*YOUR ASSIGNMENT:*
Restate the listing below word for word, omitting any images.

*DATASET ENTRIES:*

^^^^^^^^

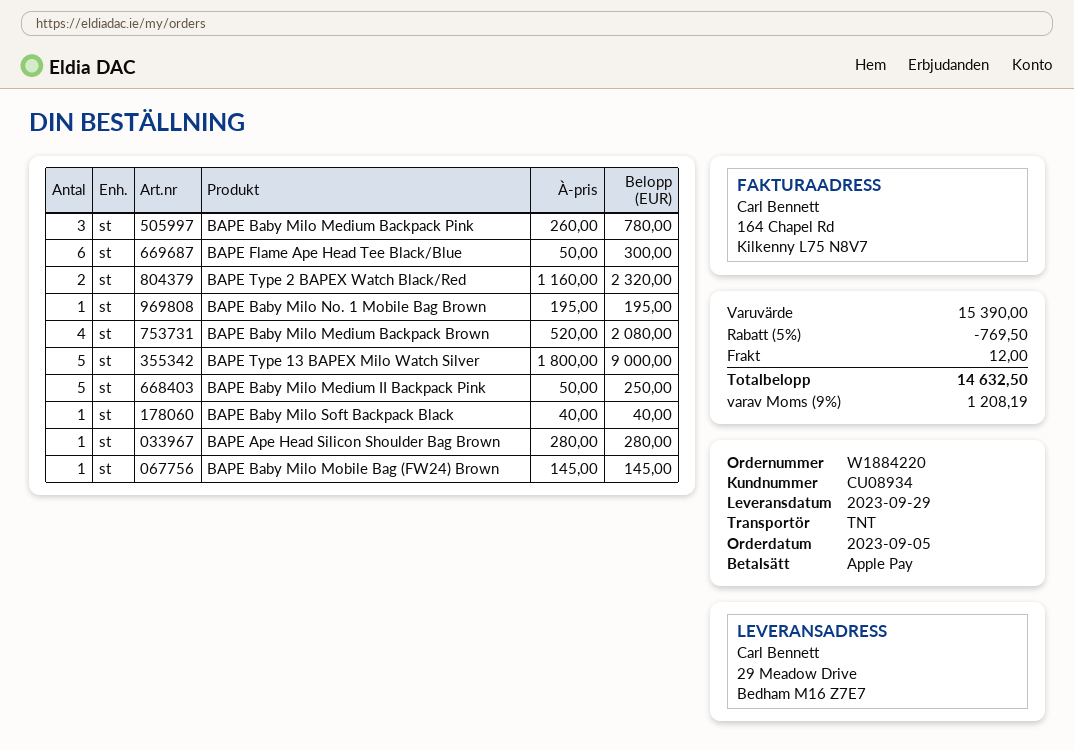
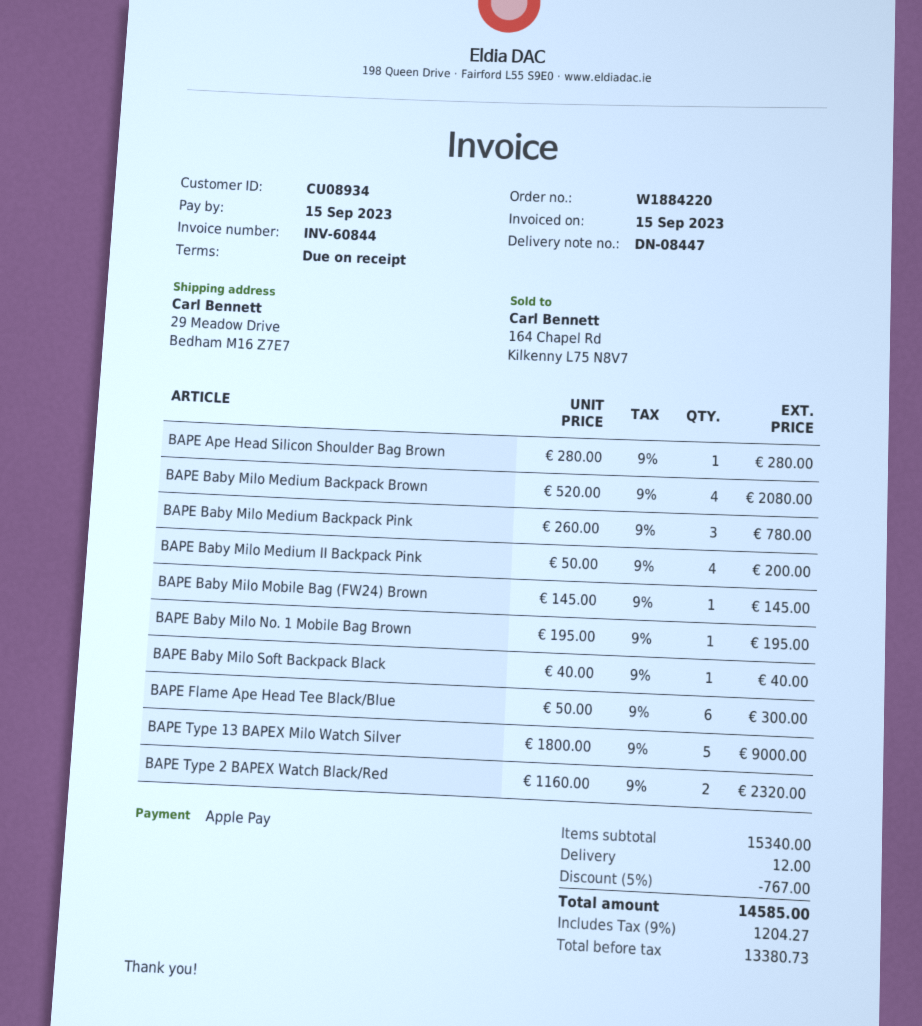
BAPE Baby Milo Medium II Backpack Pink: 5 x 50.00 = 250.00 -> 4 x 50.00 = 200.00
subtotal: 15390.00 -> 15340.00
discount: 5% = 769.50 -> 5% = 767.00
tax: 9% = 1208.19 -> 9% = 1204.27
total: 14632.50 -> 14585.00

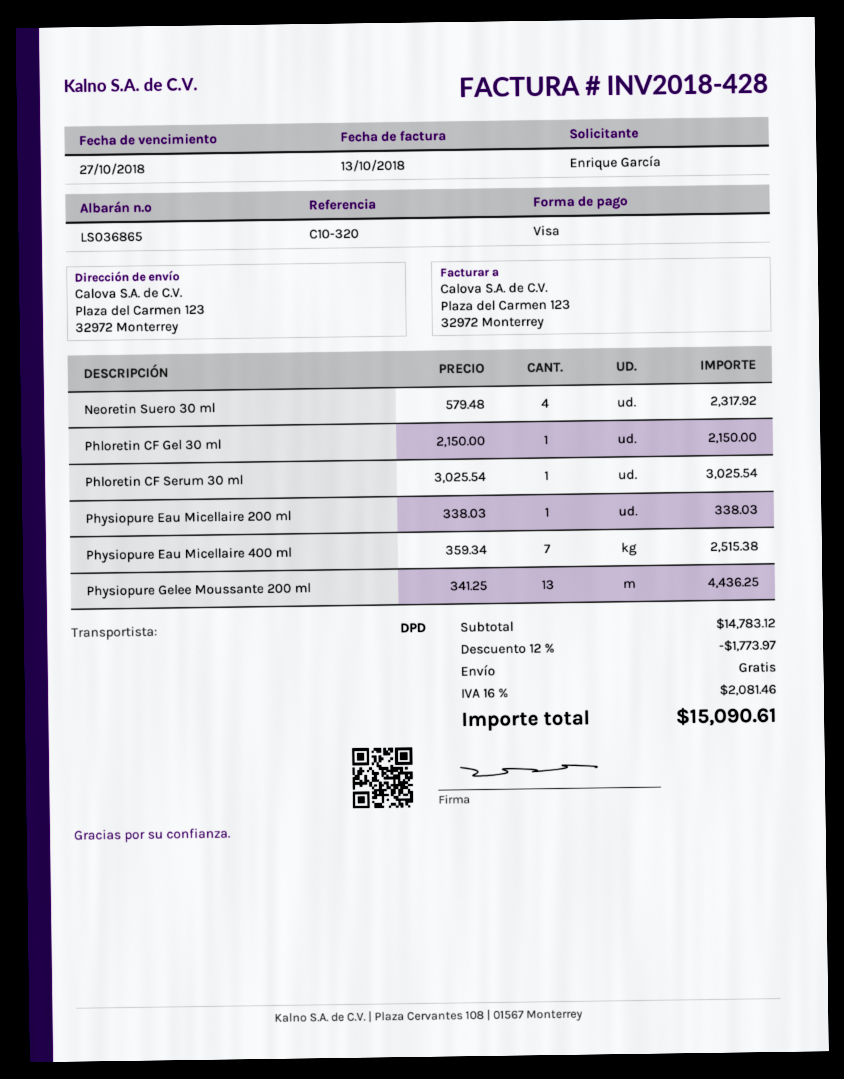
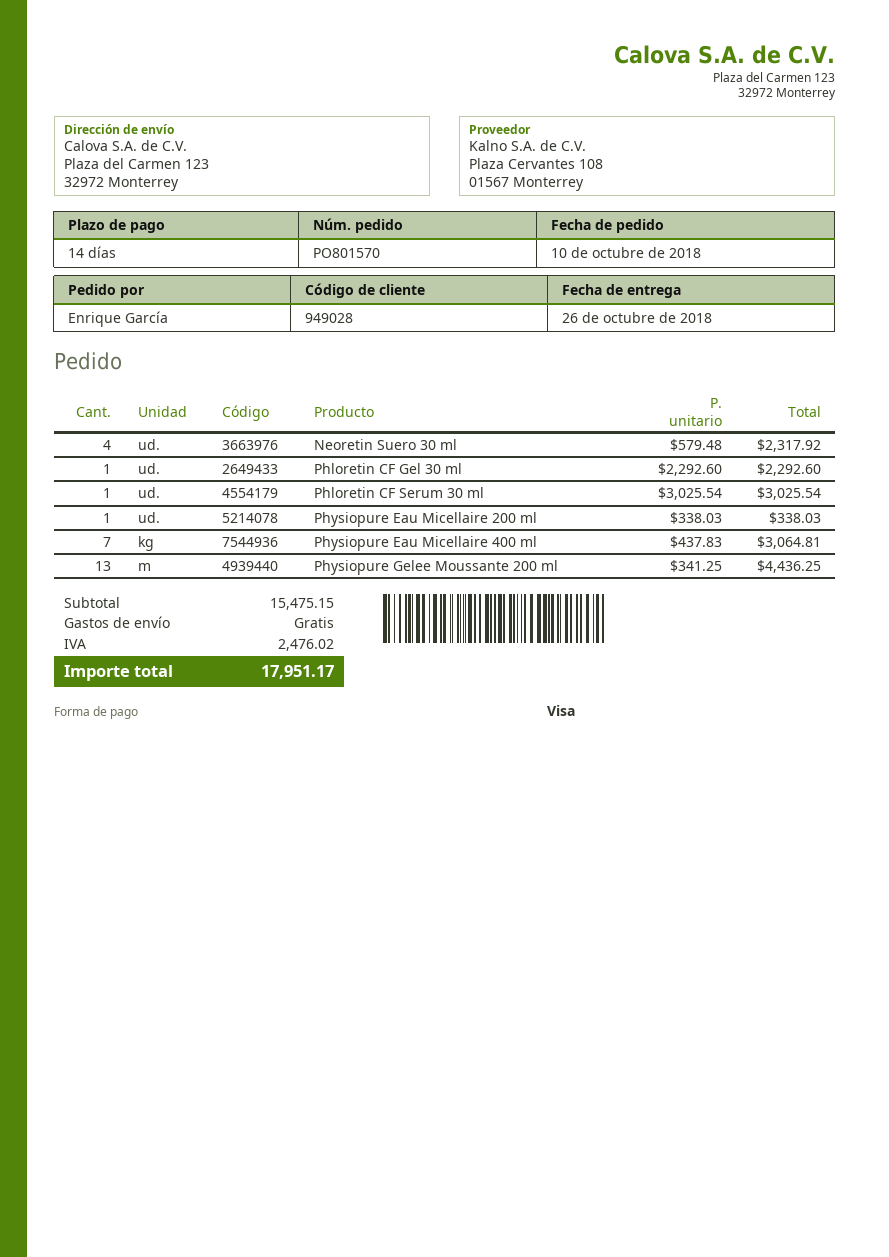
Phloretin CF Gel 30 ml: 1 x 2150.00 = 2150.00 -> 1 x 2292.60 = 2292.60
Physiopure Eau Micellaire 400 ml: 7 x 359.34 = 2515.38 -> 7 x 437.83 = 3064.81
subtotal: 14783.12 -> 15475.15
discount: 12% = 1773.97 -> none
tax: 2081.46 -> 2476.02
total: 15090.61 -> 17951.17

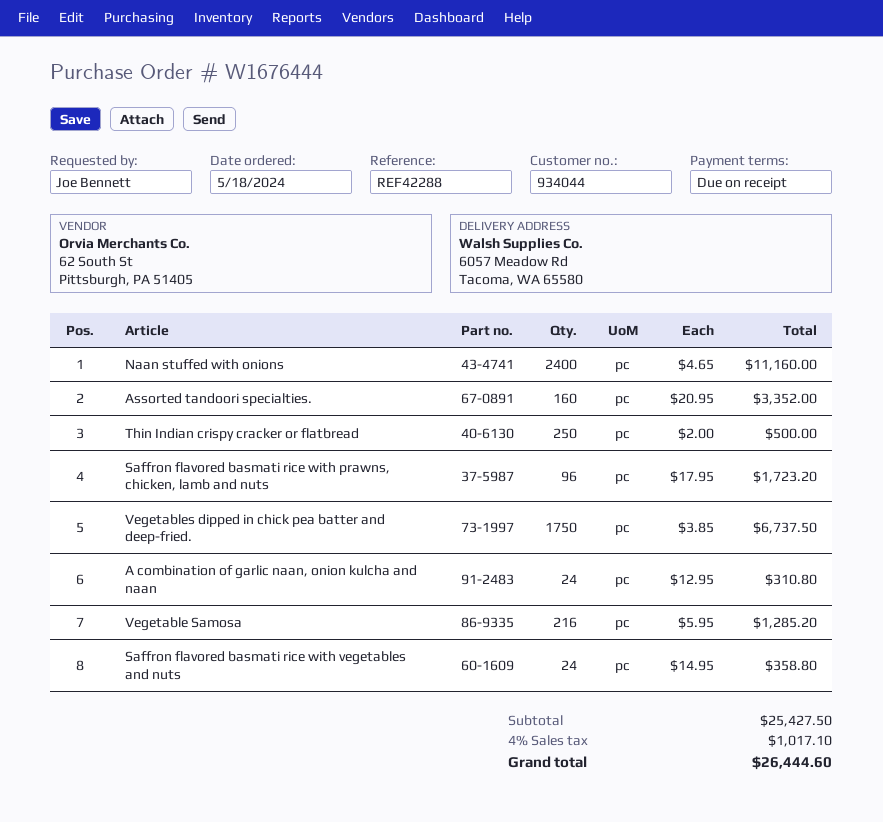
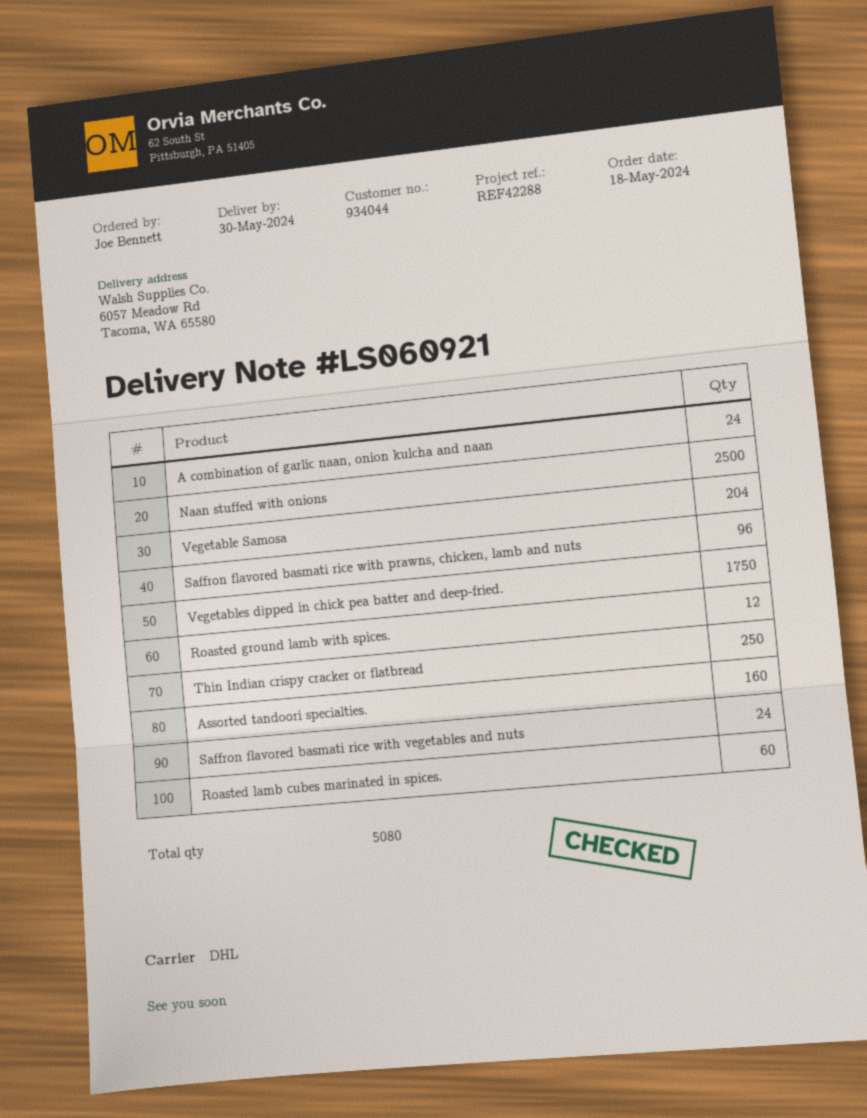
Naan stuffed with onions: 2400 -> 2500
Vegetable Samosa: 216 -> 204
Roasted ground lamb with spices.: none -> 12
Roasted lamb cubes marinated in spices.: none -> 60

^^^^^^^^

*ANSWER TO THIS TASK:*
BAPE Baby Milo Medium II Backpack Pink: 5 x 50.00 = 250.00 -> 4 x 50.00 = 200.00
subtotal: 15390.00 -> 15340.00
discount: 5% = 769.50 -> 5% = 767.00
tax: 9% = 1208.19 -> 9% = 1204.27
total: 14632.50 -> 14585.00

Phloretin CF Gel 30 ml: 1 x 2150.00 = 2150.00 -> 1 x 2292.60 = 2292.60
Physiopure Eau Micellaire 400 ml: 7 x 359.34 = 2515.38 -> 7 x 437.83 = 3064.81
subtotal: 14783.12 -> 15475.15
discount: 12% = 1773.97 -> none
tax: 2081.46 -> 2476.02
total: 15090.61 -> 17951.17

Naan stuffed with onions: 2400 -> 2500
Vegetable Samosa: 216 -> 204
Roasted ground lamb with spices.: none -> 12
Roasted lamb cubes marinated in spices.: none -> 60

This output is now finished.